Well, nothing drastic changed...I'm still not a morning person, and given my druthers (what the heck are druthers, and why is someone giving them to me? Like a present?) I'd be staying up late and sleeping in till past noon. Oh well. But I've adjusted to this new schedule, in part because I'm a creature of habit...I ADORE habit. And routine. It's just so comforting. So the regularity of this new schedule fits me well. And I guess I'll give Matt a little credit...since I've moved in with him, my old night schedule got progressively more annoying and inconvenient.
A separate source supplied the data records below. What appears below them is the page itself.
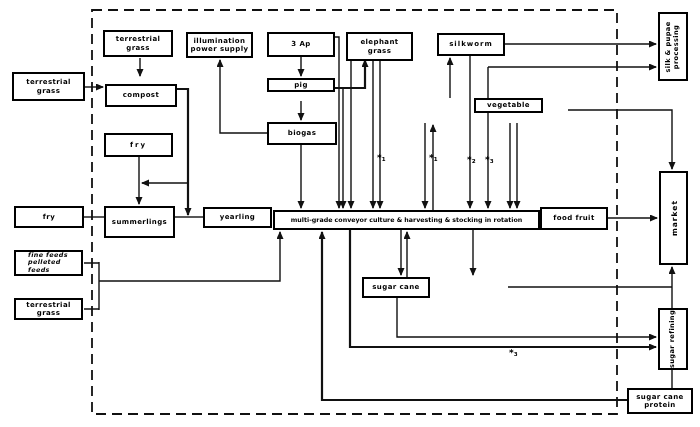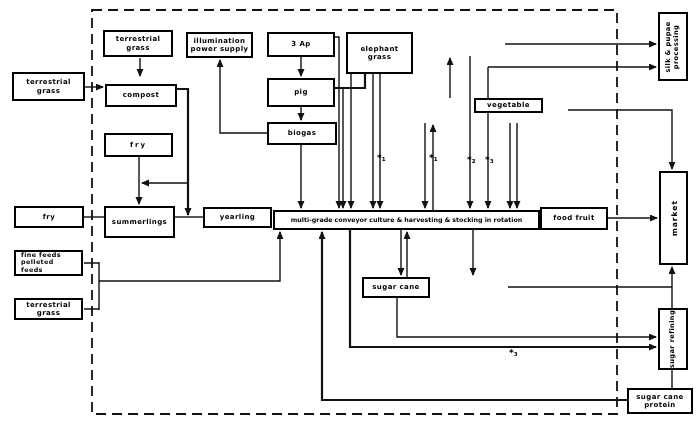"elephant" div.box { height: 42px -> 29px }
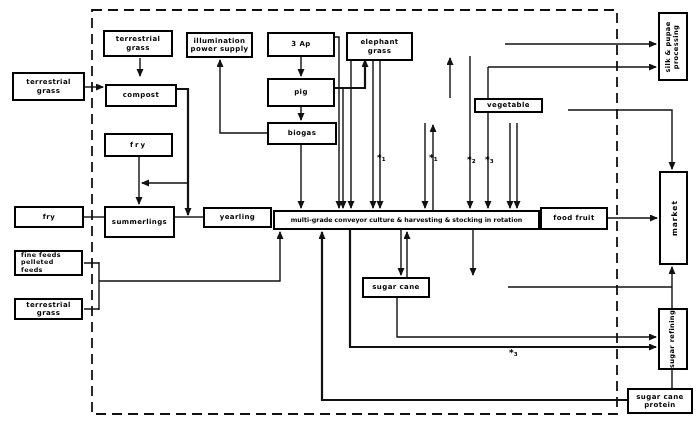"silkworm" div.box { html: none -> <div> <span>silkworm</span> </div> }
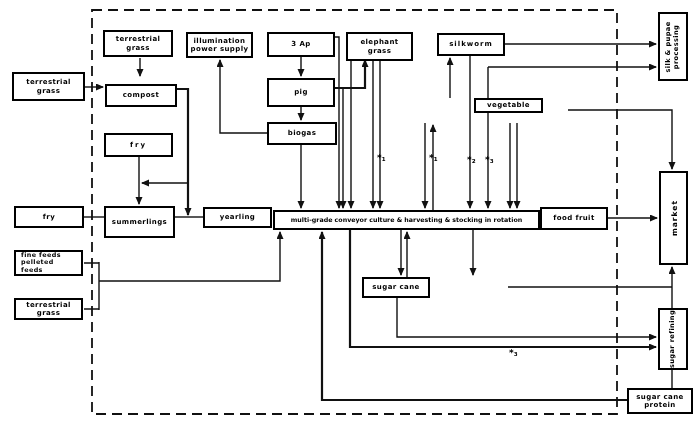"pig" div.box { height: 29px -> 14px }
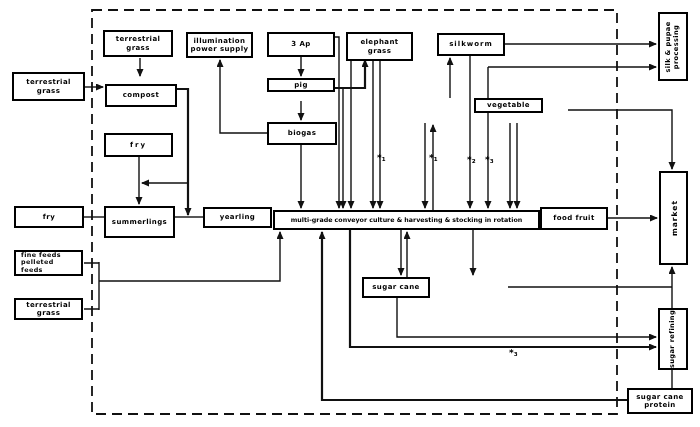"fine feeds" .la { font-style: none -> italic; padding-left: 5px -> 12px }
I was only home with him a few evenings a week for dinner, and those nights weren't the same week to week, and it was frustrating. Now I get to be home every night, and every weekend, and it turns out that five-day-a-week things isn't so bad when the shifts are only eight hours long, leaving me with plenty of time after work to walk the dogs, cook an Indian feast, plant some vegetables, whatever strikes my fancy. I'm not advocating either schedule/lifestyle over another, I'm just saying you gotta find what works for you at the right time for you.

At this point, you'd be forgiven for thinking that I changed jobs simply due to shift and schedule concerns, and while that is a huge piece of my overall contentedness, the nursing aspect of what I'm now doing versus what I was doing is the main thing. But that's a big topic for another post, and right now it's easier to write about and be silly about simple things like sleep schedules.

I'm sort of concerned that I need to rename the blog, or start a new one...since I'm no longer literally "knitting in the dark." Now it's more like "driving during the day" but that isn't too catchy...I'll have to ponder that.